The next three most likely measures to pass in the survey are a corporate rate increase to maybe 25%, an increase in the estate tax rate to 45%, and a "Made-in-America" tax credit.

Taking Cues From Other Countries, States Target Big Tech With Taxes - Lauren Loricchio, Tax Notes ($). "Maryland recently became the first state to adopt a gross revenues tax on digital advertising services after the General Assembly overrode Republican Gov. Larry Hogan’s veto of the bill, despite lobbying by a coalition of more than 200 businesses to sustain the governor’s veto."
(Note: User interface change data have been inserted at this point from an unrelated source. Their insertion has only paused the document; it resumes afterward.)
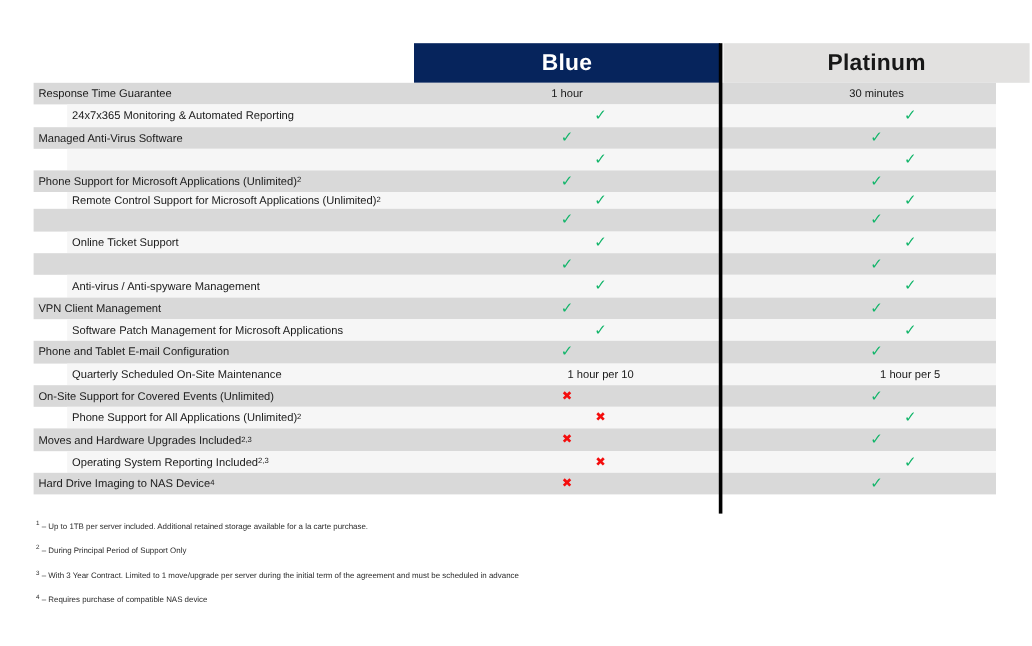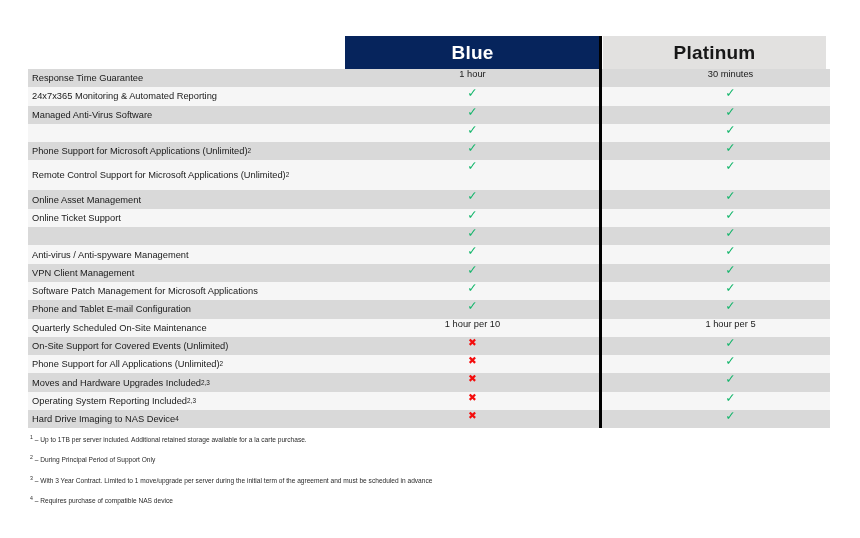--- a/index.html
+++ b/index.html
@@ -43,62 +43,63 @@
     letter-spacing: 0.2px;
   }
   .plan-head.blue {
     left: 317px;
     width: 255px;
     background: #06245c;
     color: #ffffff;
   }
   .plan-head.platinum {
     left: 575px;
-    width: 223px;
+    width: 255px;
     background: #e2e1e0;
     color: #171717;
   }
 
   
   #table {
     position: absolute;
     left: 28px;
     top: 69px;
     width: 802px;
   }
   .row {
     position: relative;
     height: 18.3px;
     display: flex;
     align-items: center;
     box-sizing: border-box;
   }
   .row.tall {
-    height: 30px;
+    height: 14px;
   }
   .row.band-gray { background: #d9d9d9; }
-  .row.band-white { background: #f6f6f6; }
+  .row.band-white { background: #f6f6f6; margin-left: 28px; }
 
   .cell-label {
     position: absolute;
     left: 4px;
     top: 0;
     bottom: 0;
     display: flex;
     align-items: center;
     font-size: 9.3px;
     color: #1a1a1a;
     white-space: nowrap;
   }
   .cell-val {
     position: absolute;
     top: 0;
     bottom: 0;
     width: 255px;
     display: flex;
+    align-items: center;
     justify-content: center;
     font-size: 9.3px;
     color: #1a1a1a;
   }
   .cell-val.blue { left: 317px; }
   .cell-val.platinum { left: 575px; }
 
   .mark-yes {
     color: #12b56a;
     font-size: 12.5px;
@@ -221,23 +222,20 @@
           <sup>2</sup>
         </div>
         <div class="cell-val blue">
           <span class="mark-yes" style="color: rgb(18, 181, 106);">✓</span>
         </div>
         <div class="cell-val platinum">
           <span class="mark-yes" style="color: rgb(18, 181, 106);">✓</span>
         </div>
       </div>
       <div class="row band-gray">
-        <div class="cell-label">
-          <span>Online Asset Management</span>
-        </div>
         <div class="cell-val blue">
           <span class="mark-yes" style="color: rgb(18, 181, 106);">✓</span>
         </div>
         <div class="cell-val platinum">
           <span class="mark-yes" style="color: rgb(18, 181, 106);">✓</span>
         </div>
       </div>
       <div class="row band-white">
         <div class="cell-label">
           <span>Online Ticket Support</span>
A Neutral Tax Code Counts Unemployment Compensation as Taxable Income - Erica York, Tax Policy Blog. "Since 1987, unemployment compensation benefits have been subject to federal income tax and, in most states, to state income tax. According to the Congressional Research Service, such treatment—including unemployment compensation benefits in taxable income—is common across industrial nations."

Are The American Rescue Plan’s Tax Cliffs Really Such A Big Deal? Howard Gleckman, TaxVox. "Congress created not one but two cliffs—or at least one precipice and one really, really steep hill. But these abrupt phase-outs may not be as bad as many fear. Let me explain why."

Cliffs are no big deal, except when you have to climb one, or fall off one.

 

Now for something completely different, from a galaxy that is closer than it appears:

From Allison Christians.

 

Hungry? Today is both National Chocolate Covered Raisin Day and National Cheesesteak Day. Why not both?